What you have to do: Below are some records. Count the lines with "heeft" in them and give nothing but the total.

Material to process:
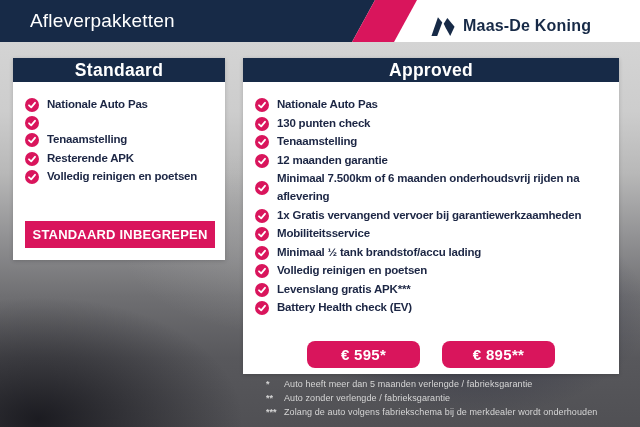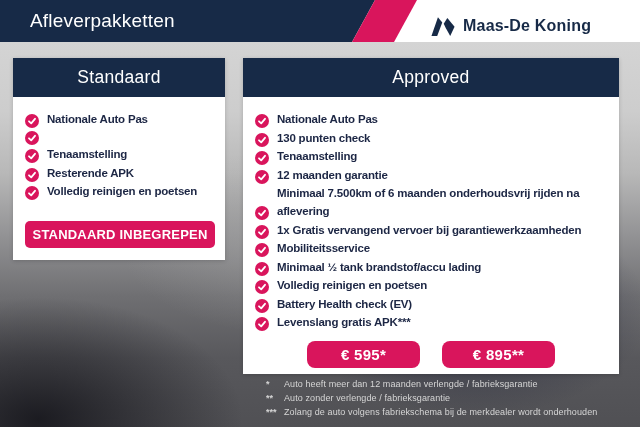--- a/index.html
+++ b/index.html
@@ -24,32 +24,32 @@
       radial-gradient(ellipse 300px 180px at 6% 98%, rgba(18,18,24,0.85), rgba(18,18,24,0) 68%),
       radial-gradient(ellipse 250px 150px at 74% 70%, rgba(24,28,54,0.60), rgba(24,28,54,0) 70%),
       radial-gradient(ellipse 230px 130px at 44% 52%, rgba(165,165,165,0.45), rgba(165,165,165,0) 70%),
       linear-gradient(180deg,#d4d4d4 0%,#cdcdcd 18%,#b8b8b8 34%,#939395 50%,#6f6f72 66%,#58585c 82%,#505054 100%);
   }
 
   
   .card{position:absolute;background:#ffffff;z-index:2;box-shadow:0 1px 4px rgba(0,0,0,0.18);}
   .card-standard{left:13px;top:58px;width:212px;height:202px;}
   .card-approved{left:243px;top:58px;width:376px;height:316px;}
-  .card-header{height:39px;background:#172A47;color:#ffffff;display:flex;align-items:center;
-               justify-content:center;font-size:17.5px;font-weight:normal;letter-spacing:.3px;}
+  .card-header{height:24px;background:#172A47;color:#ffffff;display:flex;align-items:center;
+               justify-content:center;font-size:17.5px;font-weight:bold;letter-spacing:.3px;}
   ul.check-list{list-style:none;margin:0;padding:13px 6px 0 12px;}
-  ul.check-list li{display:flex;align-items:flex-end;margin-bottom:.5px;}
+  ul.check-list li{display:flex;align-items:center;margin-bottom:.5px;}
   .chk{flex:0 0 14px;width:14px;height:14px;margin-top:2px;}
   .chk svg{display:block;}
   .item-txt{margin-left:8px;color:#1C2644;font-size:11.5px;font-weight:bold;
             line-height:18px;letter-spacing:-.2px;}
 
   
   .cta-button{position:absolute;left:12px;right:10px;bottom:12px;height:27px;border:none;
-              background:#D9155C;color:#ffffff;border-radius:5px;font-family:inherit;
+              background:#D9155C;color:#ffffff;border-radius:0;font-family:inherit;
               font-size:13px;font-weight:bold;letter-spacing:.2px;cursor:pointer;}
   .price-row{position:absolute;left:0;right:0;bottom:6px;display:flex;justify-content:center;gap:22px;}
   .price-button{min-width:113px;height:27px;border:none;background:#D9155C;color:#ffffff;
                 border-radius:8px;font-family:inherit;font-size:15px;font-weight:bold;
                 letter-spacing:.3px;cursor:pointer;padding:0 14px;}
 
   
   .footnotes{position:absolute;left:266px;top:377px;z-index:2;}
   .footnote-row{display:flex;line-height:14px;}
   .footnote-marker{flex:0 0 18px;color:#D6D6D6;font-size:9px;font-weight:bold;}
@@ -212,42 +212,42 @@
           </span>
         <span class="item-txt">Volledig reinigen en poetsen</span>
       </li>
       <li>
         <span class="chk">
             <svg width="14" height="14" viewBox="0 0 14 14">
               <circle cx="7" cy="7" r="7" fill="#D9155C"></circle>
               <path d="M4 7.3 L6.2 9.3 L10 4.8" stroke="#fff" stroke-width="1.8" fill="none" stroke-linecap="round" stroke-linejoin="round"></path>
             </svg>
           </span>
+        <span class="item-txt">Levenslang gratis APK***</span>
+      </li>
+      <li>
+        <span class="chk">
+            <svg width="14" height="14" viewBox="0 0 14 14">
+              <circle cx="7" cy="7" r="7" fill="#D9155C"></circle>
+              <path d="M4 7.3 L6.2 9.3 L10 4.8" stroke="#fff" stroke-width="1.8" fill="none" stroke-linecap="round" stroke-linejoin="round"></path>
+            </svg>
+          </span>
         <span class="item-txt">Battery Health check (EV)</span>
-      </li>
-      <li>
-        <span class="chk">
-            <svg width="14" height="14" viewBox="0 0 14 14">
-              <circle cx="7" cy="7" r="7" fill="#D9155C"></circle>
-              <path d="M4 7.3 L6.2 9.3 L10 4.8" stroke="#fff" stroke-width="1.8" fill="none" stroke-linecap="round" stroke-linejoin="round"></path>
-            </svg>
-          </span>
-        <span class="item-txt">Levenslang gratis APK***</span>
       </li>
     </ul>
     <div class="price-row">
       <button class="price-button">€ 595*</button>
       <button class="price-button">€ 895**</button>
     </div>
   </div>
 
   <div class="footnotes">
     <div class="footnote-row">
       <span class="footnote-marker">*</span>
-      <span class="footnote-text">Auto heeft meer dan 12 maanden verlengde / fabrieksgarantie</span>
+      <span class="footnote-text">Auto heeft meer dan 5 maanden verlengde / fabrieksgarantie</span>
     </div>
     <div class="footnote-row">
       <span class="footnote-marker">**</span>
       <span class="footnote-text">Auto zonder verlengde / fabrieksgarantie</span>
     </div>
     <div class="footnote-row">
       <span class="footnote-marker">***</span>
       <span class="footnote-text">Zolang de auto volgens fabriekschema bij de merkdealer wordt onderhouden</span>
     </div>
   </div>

Solution for this exercise: 2